- WHAT YOU NEED TO DO
Where the records below show a line containing "- Manual commits to pinpoint milestones", start copying; end with the line containing "- classmethod is", and copy it too.

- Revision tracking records

------

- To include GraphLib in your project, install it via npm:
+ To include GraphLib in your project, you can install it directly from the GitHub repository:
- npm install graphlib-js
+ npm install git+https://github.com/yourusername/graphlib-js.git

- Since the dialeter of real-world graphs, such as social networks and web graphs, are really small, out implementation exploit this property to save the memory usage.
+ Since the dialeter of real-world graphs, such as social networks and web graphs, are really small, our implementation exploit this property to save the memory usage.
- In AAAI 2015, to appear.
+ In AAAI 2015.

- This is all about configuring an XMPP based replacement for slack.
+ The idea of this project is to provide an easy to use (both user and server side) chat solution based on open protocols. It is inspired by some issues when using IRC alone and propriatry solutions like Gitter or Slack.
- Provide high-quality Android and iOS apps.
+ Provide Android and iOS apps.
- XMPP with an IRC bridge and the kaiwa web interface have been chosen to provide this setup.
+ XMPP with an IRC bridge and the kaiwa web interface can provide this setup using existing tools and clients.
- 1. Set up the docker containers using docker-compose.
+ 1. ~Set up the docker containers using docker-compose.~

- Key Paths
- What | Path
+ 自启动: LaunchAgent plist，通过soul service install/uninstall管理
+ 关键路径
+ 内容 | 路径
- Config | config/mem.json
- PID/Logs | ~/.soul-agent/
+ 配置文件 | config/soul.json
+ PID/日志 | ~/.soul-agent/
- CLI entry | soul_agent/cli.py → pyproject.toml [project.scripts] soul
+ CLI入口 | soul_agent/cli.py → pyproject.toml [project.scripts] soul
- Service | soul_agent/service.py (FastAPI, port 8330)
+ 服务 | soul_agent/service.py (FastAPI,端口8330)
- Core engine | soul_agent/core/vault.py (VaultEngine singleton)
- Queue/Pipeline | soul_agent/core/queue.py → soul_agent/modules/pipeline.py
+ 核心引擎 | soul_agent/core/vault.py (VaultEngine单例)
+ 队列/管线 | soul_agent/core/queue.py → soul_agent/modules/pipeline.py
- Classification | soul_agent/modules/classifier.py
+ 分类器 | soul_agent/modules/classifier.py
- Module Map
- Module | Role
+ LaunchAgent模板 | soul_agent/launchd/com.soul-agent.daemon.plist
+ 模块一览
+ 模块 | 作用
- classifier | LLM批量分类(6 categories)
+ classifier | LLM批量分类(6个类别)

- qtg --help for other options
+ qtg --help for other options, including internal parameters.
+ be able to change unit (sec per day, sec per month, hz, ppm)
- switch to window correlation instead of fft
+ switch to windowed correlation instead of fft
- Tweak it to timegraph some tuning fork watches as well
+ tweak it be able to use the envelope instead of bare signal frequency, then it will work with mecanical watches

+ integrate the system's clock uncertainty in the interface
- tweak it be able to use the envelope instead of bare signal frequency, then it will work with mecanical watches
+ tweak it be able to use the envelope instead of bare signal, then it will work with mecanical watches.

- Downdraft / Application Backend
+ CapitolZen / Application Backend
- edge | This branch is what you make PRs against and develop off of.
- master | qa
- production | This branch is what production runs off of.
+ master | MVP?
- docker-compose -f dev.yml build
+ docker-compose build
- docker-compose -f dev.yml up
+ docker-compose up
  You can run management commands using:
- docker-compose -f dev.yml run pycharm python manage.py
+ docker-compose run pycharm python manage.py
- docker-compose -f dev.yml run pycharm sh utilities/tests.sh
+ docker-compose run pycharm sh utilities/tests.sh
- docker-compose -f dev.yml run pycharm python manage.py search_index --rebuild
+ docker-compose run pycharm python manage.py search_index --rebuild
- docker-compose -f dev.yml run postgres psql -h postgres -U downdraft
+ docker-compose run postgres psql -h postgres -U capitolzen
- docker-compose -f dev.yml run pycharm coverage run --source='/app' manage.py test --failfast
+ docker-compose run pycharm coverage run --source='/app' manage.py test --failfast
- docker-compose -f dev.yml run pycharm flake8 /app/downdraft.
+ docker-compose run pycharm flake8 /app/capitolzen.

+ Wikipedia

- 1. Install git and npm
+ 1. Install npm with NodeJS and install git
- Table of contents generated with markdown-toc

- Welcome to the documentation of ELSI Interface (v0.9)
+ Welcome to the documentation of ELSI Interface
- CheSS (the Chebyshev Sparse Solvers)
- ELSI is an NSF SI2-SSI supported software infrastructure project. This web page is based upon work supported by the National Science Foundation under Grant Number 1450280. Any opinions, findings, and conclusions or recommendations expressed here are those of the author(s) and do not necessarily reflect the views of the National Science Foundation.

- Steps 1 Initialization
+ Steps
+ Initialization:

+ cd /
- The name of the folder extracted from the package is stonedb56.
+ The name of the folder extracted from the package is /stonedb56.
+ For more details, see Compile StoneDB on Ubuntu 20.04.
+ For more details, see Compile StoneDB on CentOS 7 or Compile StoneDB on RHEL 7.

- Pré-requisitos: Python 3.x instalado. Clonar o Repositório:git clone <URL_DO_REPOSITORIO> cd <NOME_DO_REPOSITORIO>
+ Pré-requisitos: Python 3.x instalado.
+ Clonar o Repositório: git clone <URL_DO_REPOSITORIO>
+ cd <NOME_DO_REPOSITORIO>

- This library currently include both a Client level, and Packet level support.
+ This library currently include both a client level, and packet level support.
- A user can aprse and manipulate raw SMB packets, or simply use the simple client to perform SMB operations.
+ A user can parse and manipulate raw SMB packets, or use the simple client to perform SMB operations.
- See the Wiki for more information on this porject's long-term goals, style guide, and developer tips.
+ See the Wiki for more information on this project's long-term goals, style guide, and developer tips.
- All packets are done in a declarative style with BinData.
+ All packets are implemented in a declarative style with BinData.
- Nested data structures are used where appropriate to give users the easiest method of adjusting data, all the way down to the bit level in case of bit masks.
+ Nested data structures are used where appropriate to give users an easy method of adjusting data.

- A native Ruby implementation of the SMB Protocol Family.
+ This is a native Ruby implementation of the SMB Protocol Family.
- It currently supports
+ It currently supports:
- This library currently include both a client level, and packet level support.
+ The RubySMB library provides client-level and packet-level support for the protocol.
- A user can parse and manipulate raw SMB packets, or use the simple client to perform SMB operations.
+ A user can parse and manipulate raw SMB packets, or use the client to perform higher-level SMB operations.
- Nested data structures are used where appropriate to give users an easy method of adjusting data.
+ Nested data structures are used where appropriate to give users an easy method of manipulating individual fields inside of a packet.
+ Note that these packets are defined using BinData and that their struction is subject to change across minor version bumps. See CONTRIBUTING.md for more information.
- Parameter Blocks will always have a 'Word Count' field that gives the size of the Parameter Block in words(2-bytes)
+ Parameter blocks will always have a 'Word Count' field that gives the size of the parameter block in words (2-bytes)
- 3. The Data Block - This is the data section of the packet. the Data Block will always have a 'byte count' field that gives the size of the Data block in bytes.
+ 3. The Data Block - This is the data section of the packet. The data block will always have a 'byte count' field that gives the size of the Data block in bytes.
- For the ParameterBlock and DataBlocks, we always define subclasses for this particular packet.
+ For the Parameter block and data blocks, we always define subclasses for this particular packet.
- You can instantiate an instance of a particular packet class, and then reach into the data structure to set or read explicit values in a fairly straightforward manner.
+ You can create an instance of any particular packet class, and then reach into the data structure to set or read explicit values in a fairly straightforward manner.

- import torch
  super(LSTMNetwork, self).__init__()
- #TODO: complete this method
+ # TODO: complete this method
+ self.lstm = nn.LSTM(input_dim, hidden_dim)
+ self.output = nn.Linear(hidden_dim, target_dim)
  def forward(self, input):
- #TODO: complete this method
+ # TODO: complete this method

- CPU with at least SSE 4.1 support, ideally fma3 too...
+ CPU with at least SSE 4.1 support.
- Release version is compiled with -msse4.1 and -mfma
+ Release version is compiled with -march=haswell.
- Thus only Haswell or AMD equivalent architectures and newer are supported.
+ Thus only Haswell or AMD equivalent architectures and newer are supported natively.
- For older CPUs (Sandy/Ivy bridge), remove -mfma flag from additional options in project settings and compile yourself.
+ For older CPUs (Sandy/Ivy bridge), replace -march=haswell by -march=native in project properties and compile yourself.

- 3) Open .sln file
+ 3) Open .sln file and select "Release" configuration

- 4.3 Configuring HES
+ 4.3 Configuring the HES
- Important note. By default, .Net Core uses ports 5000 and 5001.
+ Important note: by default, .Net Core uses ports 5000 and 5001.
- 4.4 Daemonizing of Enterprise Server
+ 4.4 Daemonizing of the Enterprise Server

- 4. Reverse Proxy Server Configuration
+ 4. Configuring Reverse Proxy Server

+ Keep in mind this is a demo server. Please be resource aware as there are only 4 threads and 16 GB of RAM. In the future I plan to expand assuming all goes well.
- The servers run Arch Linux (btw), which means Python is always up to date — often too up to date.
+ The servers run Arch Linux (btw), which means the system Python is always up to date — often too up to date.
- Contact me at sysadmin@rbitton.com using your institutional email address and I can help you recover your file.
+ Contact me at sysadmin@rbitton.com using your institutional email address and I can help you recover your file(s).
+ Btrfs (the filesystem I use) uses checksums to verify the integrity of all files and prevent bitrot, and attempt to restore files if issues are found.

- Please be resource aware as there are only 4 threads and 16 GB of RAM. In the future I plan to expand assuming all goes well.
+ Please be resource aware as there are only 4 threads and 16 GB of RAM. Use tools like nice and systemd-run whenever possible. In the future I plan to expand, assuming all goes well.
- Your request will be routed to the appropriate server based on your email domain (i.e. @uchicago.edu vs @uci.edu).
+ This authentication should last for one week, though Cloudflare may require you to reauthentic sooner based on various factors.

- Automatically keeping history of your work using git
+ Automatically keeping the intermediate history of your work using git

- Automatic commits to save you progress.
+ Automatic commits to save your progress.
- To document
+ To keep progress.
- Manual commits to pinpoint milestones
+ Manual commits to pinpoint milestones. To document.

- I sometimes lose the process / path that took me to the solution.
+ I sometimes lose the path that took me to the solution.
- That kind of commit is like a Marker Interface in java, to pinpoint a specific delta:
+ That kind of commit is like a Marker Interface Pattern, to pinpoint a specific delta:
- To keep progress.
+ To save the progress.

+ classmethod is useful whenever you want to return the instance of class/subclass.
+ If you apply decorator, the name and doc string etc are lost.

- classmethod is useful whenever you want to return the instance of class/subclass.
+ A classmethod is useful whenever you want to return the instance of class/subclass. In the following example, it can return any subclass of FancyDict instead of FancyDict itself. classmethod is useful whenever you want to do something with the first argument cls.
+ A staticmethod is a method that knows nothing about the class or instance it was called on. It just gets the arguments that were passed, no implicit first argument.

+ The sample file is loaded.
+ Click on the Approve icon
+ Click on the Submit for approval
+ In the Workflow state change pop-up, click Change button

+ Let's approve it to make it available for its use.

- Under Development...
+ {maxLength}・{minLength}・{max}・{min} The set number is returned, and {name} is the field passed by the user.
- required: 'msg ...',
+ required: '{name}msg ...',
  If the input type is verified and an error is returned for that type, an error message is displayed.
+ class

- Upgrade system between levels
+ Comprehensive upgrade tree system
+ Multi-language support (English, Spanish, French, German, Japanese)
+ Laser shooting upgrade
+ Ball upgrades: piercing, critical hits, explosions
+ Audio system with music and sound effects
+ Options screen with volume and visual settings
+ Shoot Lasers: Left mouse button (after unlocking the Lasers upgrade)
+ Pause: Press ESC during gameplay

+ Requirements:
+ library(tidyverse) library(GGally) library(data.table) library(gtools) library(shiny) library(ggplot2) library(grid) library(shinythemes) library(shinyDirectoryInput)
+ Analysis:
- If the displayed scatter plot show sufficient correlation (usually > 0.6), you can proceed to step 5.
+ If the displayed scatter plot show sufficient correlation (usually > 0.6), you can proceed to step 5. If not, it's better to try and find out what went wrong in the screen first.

------

- TASK SOLUTION
- Manual commits to pinpoint milestones
+ Manual commits to pinpoint milestones. To document.

- I sometimes lose the process / path that took me to the solution.
+ I sometimes lose the path that took me to the solution.
- That kind of commit is like a Marker Interface in java, to pinpoint a specific delta:
+ That kind of commit is like a Marker Interface Pattern, to pinpoint a specific delta:
- To keep progress.
+ To save the progress.

+ classmethod is useful whenever you want to return the instance of class/subclass.
+ If you apply decorator, the name and doc string etc are lost.

- classmethod is useful whenever you want to return the instance of class/subclass.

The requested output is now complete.